Novak told me his political change was not an abrupt conversion. Rather, it came as a series of small conclusions based on his reading of economists like Hayek, Adam Smith and Ludwig von Mises. He was always looking for solutions to poverty that avoided utopian dead ends. The result was that Novak projected his interior debate about markets and morality into a national, and even international, conversation within religious and secular circles.
The often hostile reaction from his erstwhile colleagues on the left struck me as more emotional than rational. Whatever else Novak was in his writings, “thin” does not describe the scope and complexity of his thought. He eschewed anger, but expressed a pleading tone in his responses to critiques, which he took as invitations to refine his arguments. His courteous demeanor was key to his persuasiveness.
People often ask me about Novak’s impact on the thinking of Pope John Paul II. Anyone reading the Polish pontiff and Novak in parallel quickly recognizes that Novak’s engagement with Smith, Hayek, Mises and Israel Kirzner would have strongly resonated with John Paul, who was deeply interested in the workings of human choice and creative action. The pope was familiar with Novak’s thought, especially “The Spirit.” Through that and other writings, Novak’s ideas shaped important sections of John Paul’s 1991 encyclical, “Centesimus Annus.”
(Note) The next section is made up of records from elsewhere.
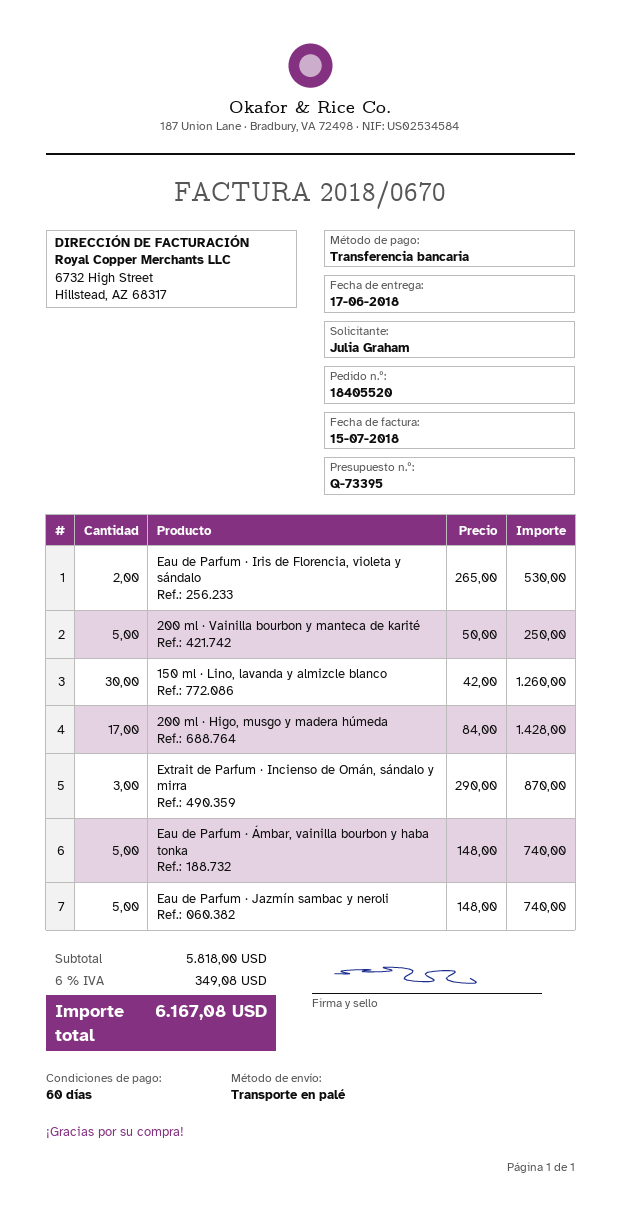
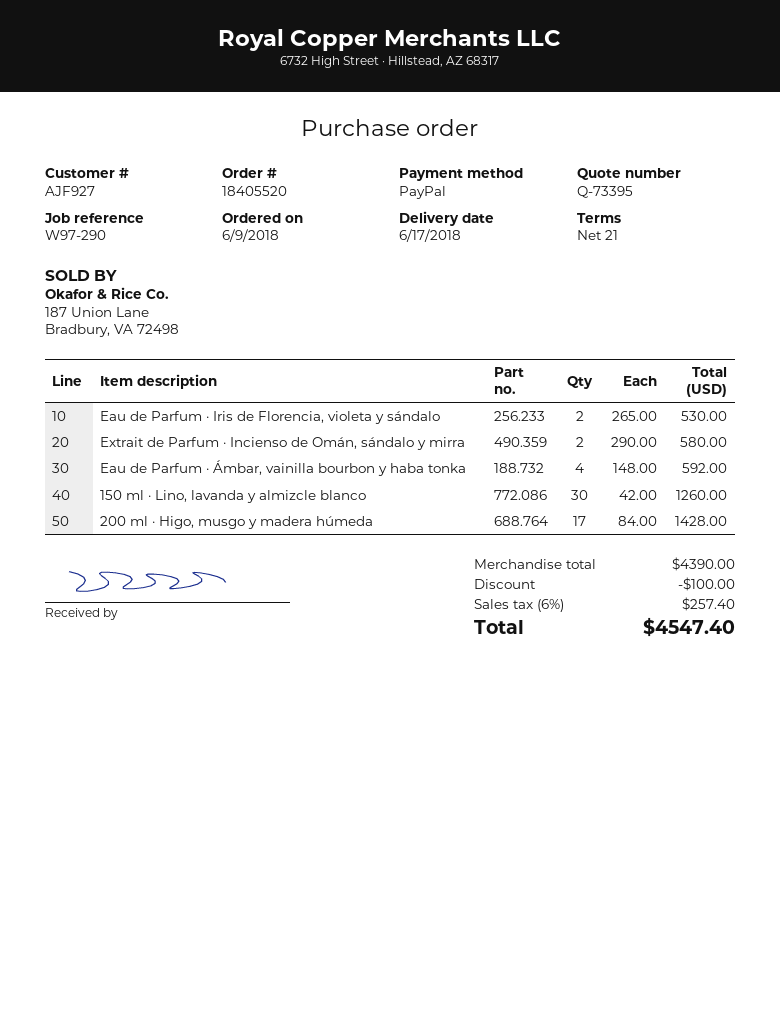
payment terms: 60 days -> 21 days
payment method: bank transfer -> PayPal
200 ml · Vainilla bourbon y manteca de karité: 5 x 50.00 = 250.00 -> none
Extrait de Parfum · Incienso de Omán, sándalo y mirra: 3 x 290.00 = 870.00 -> 2 x 290.00 = 580.00
Eau de Parfum · Ámbar, vainilla bourbon y haba tonka: 5 x 148.00 = 740.00 -> 4 x 148.00 = 592.00
Eau de Parfum · Jazmín sambac y neroli: 5 x 148.00 = 740.00 -> none
subtotal: 5818.00 -> 4390.00
discount: none -> 100.00
tax: 6% = 349.08 -> 6% = 257.40
total: 6167.08 -> 4547.40

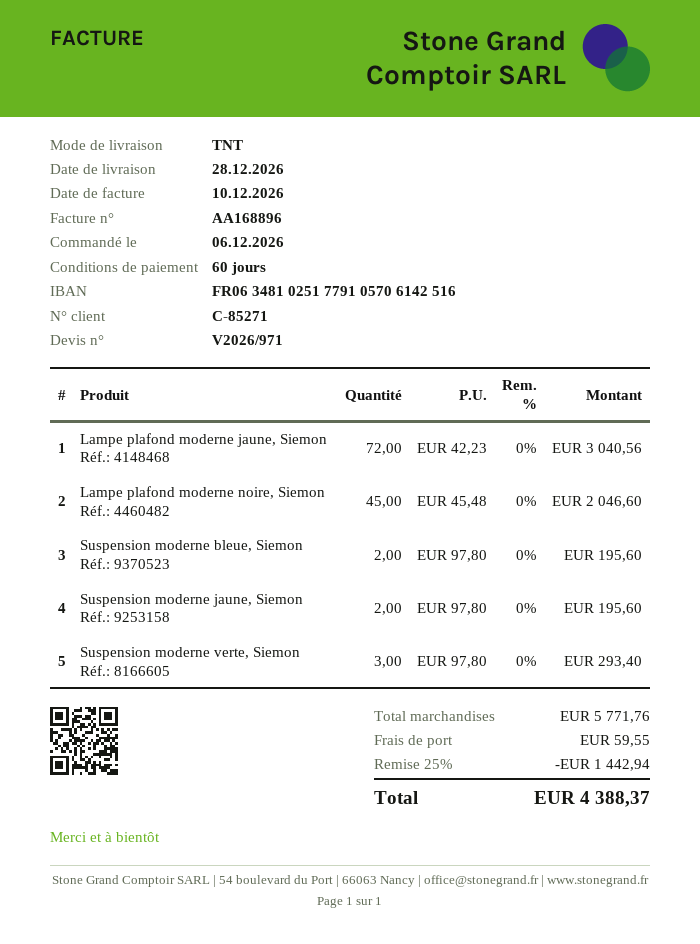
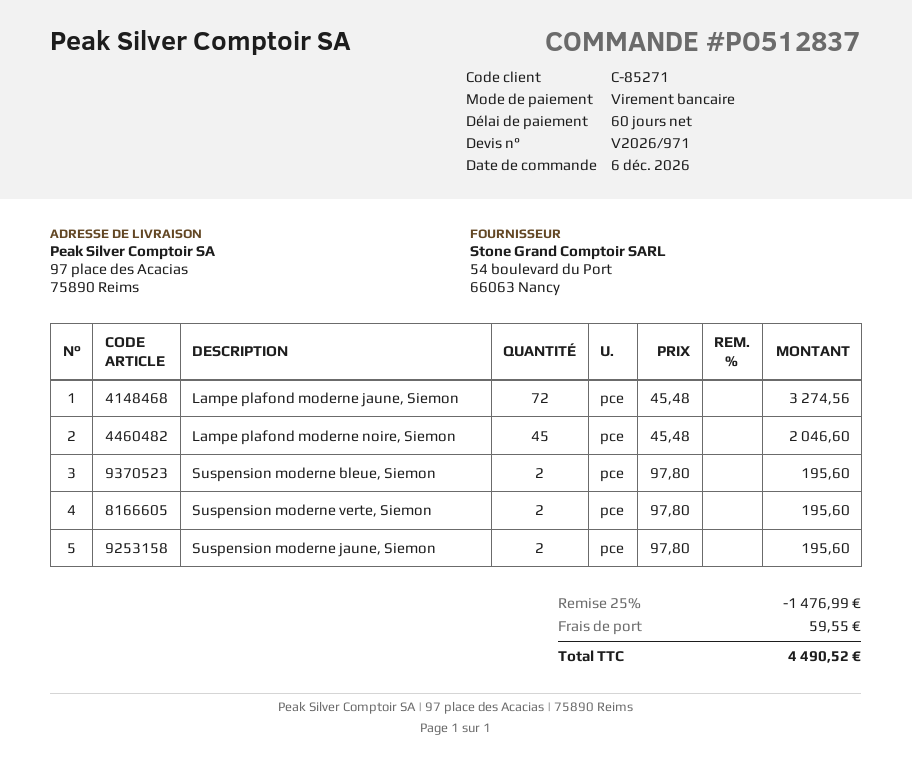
Lampe plafond moderne jaune, Siemon: 72 x 42.23 = 3040.56 -> 72 x 45.48 = 3274.56
Suspension moderne verte, Siemon: 3 x 97.80 = 293.40 -> 2 x 97.80 = 195.60
discount: 25% = 1442.94 -> 25% = 1476.99
total: 4388.37 -> 4490.52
The loss of a mentor is difficult—but a legacy is a precious inheritance. Recalling those decades, I am grateful for Michael Novak’s example of intellectual curiosity and engagement in intense yet civilized debate. Likewise for his model of diligent work, and for helping me see the critical distinction between a person and an individual. And I will never forget the artistry of his well-made Manhattans and the joy of many memorable dinners with comrades in arms.
Father Sirico is president of the Acton Institute in Grand Rapids, Mich.